“Let us savour the moment now, and we’ll worry about the future later,” some Egyptians said yesterday hours after Egypt’s military had ousted the country’s president Mohammed Morsi.
Led by General Abdul-Fattah el-Sisi, the army – backed by the heads of Al Azhar, the Coptic Church and Mohamed ElBaradei – moved swiftly and confidently to suspend the country’s Constitution and create an interim government. Crowds erupted in cheers and screams.
Some say the military was working on behalf of the people of Egypt and that the country’s first democratically elected president had to go. Others say the army’s decision was carefully orchestrated, and cannot be described as anything but a military coup.
But as the jubilant atmosphere of Tahrir Square begins to fade, there is one certainty: Egypt’s economy must be made an absolute priority, or risk repeating this scenario in another 12 months.
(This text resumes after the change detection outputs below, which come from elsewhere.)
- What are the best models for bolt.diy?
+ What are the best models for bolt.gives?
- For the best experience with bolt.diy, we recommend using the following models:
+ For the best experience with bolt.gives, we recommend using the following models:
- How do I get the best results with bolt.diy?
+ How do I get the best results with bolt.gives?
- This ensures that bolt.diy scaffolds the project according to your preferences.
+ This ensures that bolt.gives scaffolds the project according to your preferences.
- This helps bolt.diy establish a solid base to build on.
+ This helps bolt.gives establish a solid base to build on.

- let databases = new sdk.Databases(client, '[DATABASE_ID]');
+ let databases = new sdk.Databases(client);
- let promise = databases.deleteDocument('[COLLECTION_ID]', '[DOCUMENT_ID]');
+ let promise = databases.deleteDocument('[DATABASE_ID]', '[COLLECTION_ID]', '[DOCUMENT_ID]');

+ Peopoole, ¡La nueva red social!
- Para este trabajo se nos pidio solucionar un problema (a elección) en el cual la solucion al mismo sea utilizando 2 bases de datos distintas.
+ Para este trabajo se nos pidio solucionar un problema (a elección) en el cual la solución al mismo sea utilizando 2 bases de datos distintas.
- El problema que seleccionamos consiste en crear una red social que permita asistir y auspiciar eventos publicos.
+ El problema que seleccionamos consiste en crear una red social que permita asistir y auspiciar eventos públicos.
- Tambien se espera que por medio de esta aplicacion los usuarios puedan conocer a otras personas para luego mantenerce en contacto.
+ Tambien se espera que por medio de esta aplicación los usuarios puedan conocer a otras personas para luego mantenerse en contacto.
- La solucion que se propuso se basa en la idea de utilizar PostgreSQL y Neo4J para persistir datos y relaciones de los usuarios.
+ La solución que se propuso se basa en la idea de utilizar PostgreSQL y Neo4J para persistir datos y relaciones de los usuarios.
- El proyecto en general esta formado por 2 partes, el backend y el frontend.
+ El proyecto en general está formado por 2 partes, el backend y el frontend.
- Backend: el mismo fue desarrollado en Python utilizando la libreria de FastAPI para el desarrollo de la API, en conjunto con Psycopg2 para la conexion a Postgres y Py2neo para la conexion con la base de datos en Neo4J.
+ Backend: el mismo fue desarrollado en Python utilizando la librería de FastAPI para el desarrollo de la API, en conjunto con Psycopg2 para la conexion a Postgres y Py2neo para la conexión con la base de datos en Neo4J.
This is really a mirage. The immediate gratification gained at getting rid of Morsi is at the expense of solving the basic bread and butter problems that helped push Egyptians onto the streets in the first place.
For example, resolving Egypt’s ever-increasing budget deficit, finally getting over a costly addiction to energy subsidies and actively creating jobs for the 1.2 million Egyptians who lost a job under Morsi (and the millions more who have been seeking formal employment).
Whoever takes over the helm inherits these problems and will likely meet a public backlash to any reforms. The economic challenges have not gone away just because a Muslim Brotherhood leader was booted out.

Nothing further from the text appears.